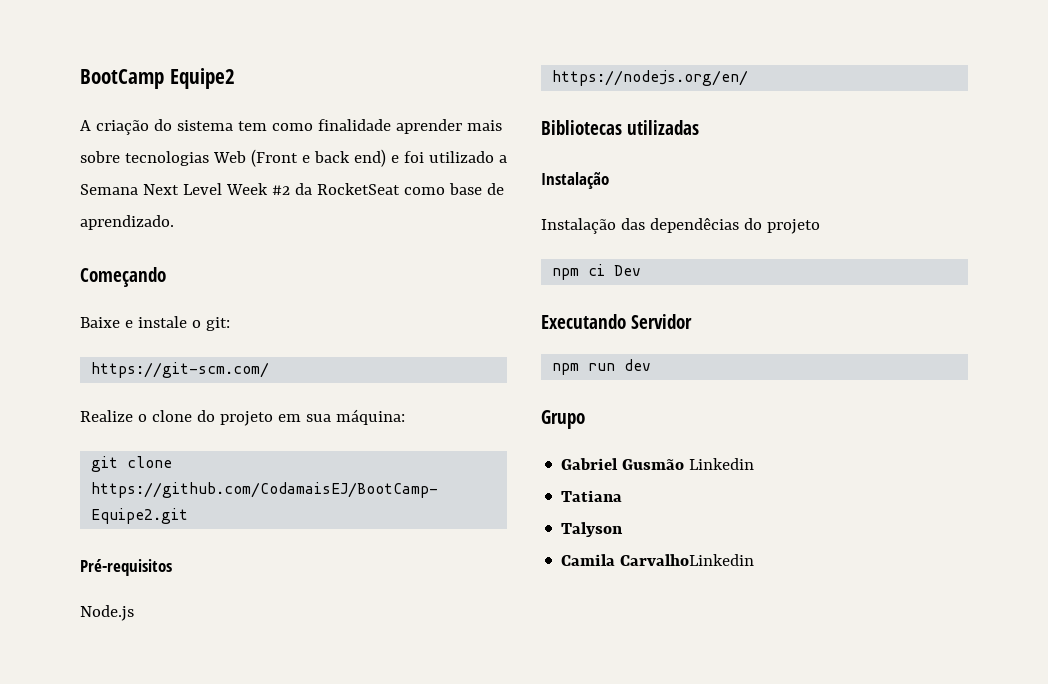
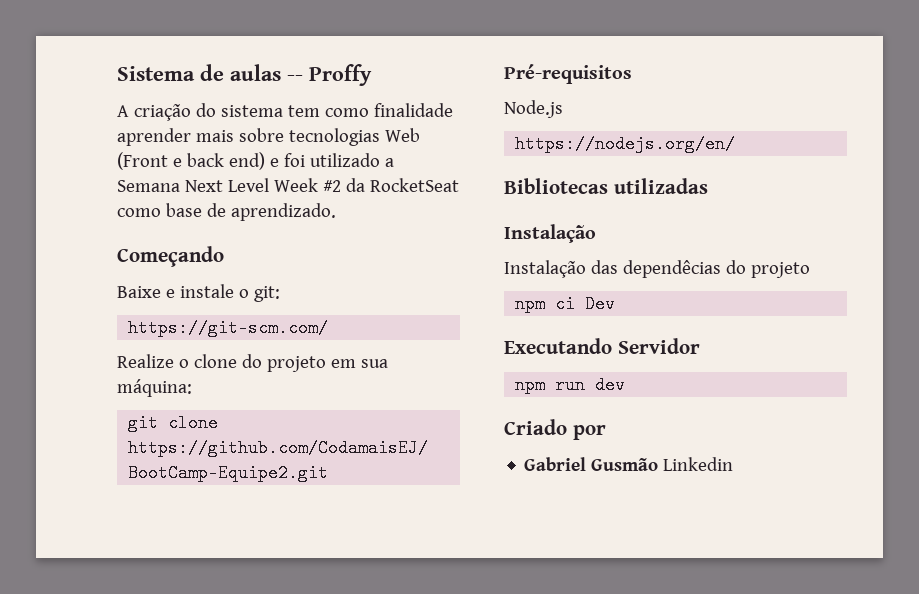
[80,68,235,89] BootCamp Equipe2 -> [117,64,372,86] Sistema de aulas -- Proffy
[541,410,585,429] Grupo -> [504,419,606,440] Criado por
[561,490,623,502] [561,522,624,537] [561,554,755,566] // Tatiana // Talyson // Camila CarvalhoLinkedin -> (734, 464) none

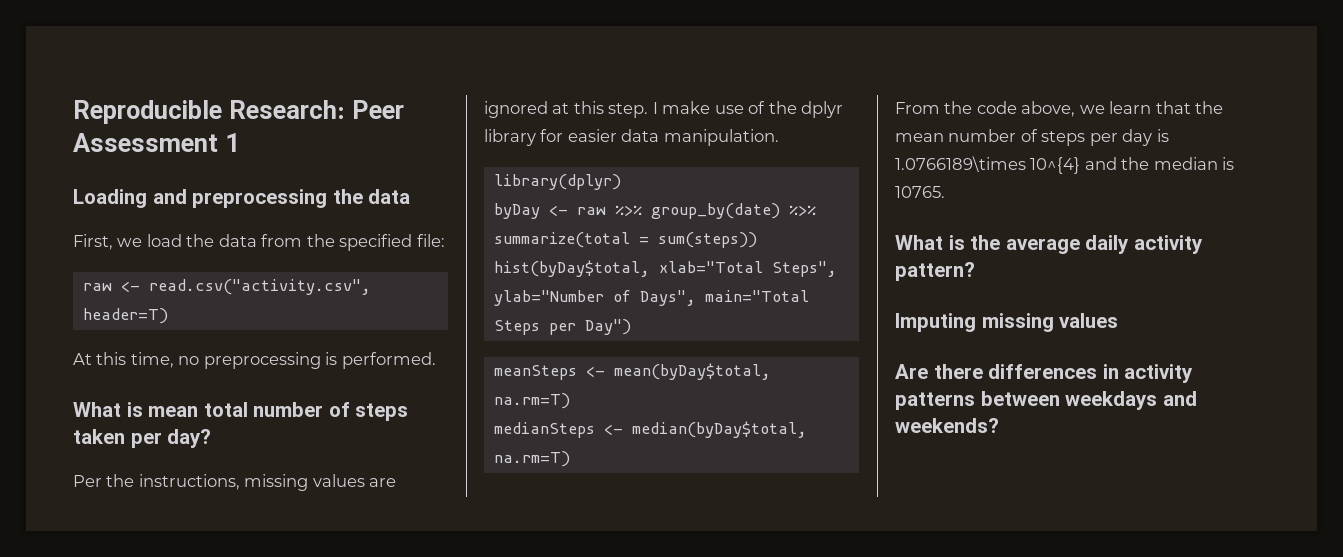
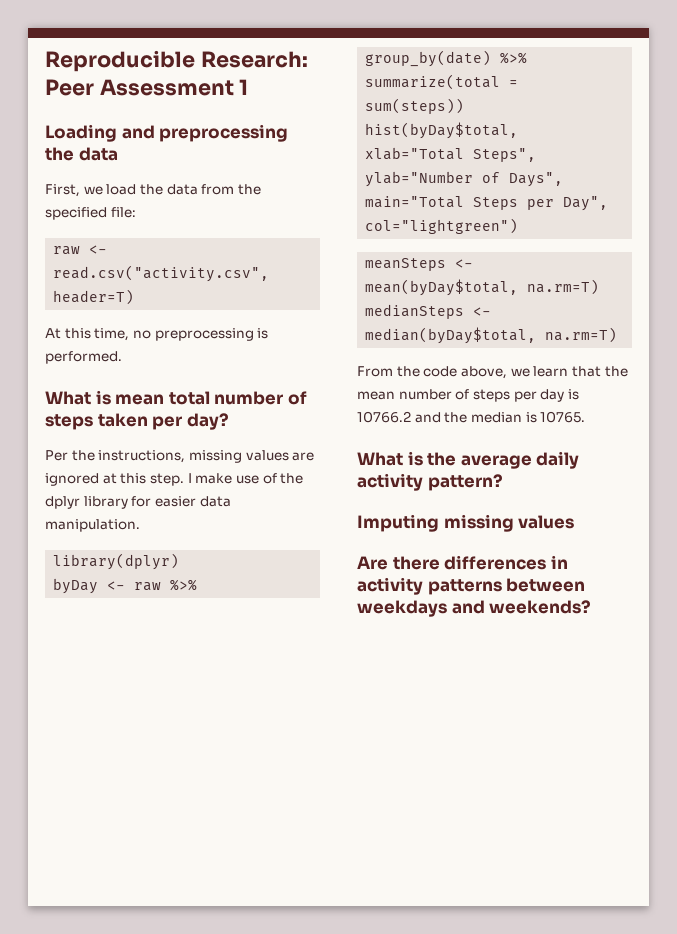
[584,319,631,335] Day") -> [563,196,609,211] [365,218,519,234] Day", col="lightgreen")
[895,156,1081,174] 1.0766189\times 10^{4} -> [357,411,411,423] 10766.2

*****

▶ _AIM OF THE EXERCISE_: Copy out all the data above exactly as written. Skip the pictures.

▶ _TASK RESULT_:
[80,68,235,89] BootCamp Equipe2 -> [117,64,372,86] Sistema de aulas -- Proffy
[541,410,585,429] Grupo -> [504,419,606,440] Criado por
[561,490,623,502] [561,522,624,537] [561,554,755,566] // Tatiana // Talyson // Camila CarvalhoLinkedin -> (734, 464) none

[584,319,631,335] Day") -> [563,196,609,211] [365,218,519,234] Day", col="lightgreen")
[895,156,1081,174] 1.0766189\times 10^{4} -> [357,411,411,423] 10766.2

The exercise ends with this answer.